__WHAT THIS TASK INVOLVES__:
Only one stretch of the data below should be repeated: the lines from the line containing "(413, 270) none" through the line containing "[198,809,225,826] cb) ->", inclusive, exactly as they are.

__AVAILABLE DATA__:
================

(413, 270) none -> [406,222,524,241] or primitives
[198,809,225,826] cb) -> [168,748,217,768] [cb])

================

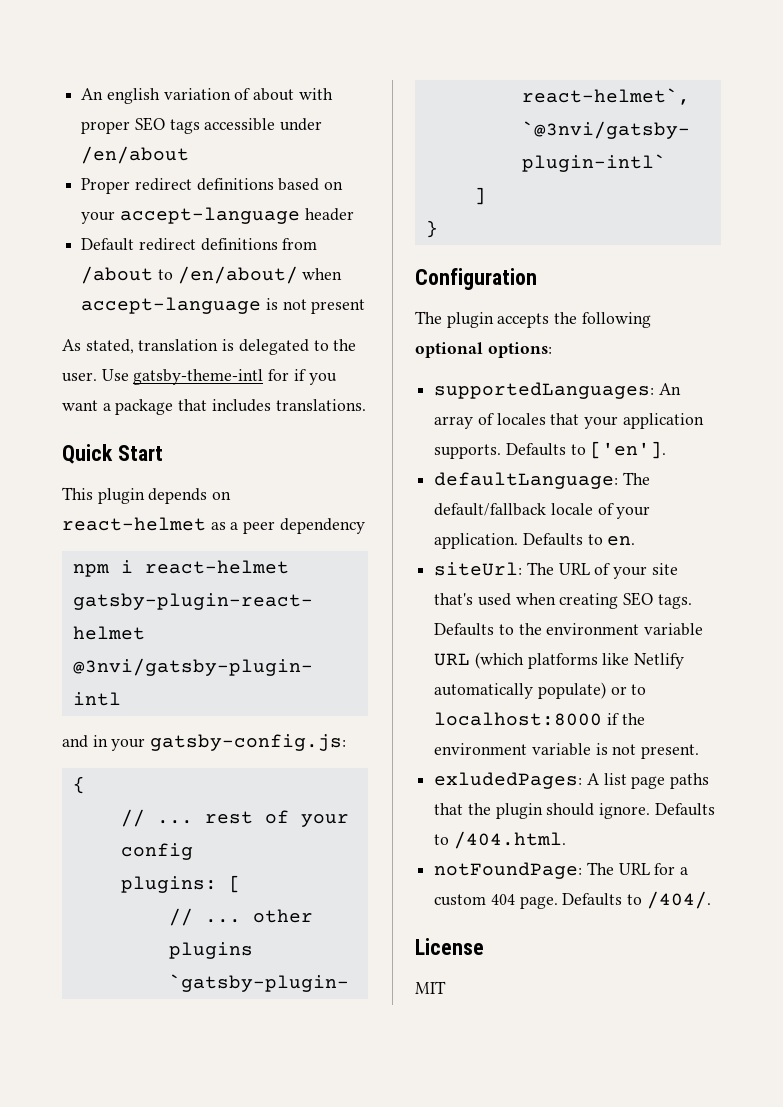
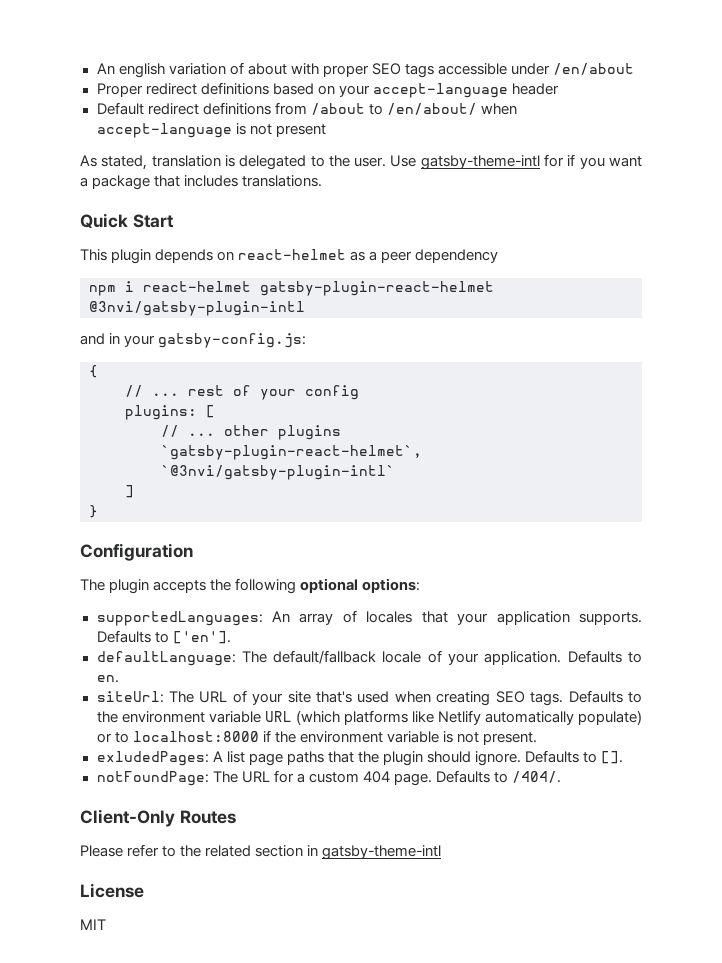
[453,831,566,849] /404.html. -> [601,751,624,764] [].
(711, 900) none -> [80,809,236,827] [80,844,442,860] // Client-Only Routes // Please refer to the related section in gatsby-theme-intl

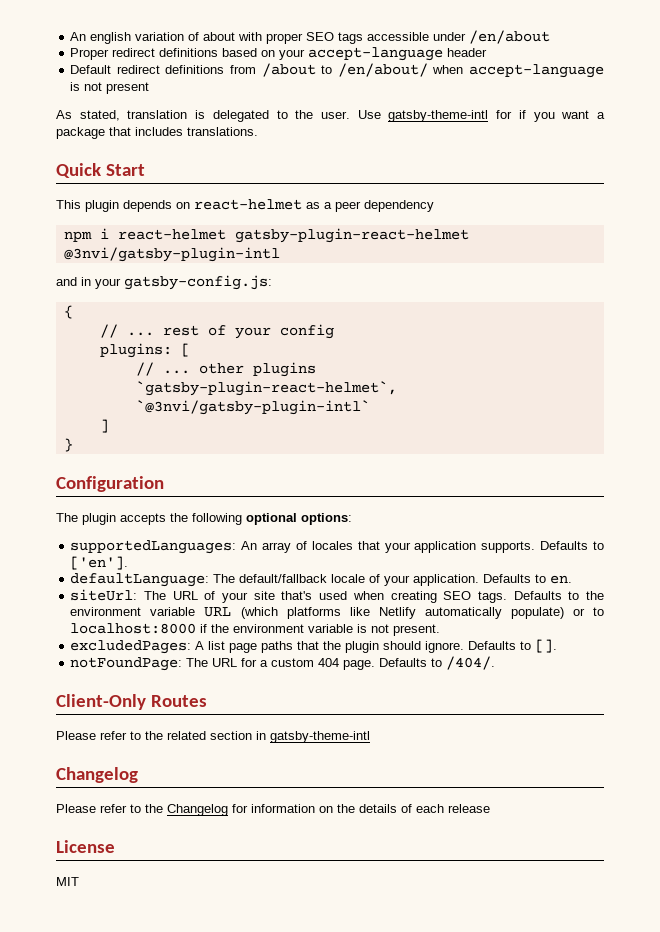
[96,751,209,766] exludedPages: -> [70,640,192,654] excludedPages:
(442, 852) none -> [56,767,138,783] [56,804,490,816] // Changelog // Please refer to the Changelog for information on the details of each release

================

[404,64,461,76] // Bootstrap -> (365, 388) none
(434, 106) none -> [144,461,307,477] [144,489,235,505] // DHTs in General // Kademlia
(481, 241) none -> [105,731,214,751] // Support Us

================

__SOLUTION FOR THIS TASK__:
(413, 270) none -> [406,222,524,241] or primitives
[198,809,225,826] cb) -> [168,748,217,768] [cb])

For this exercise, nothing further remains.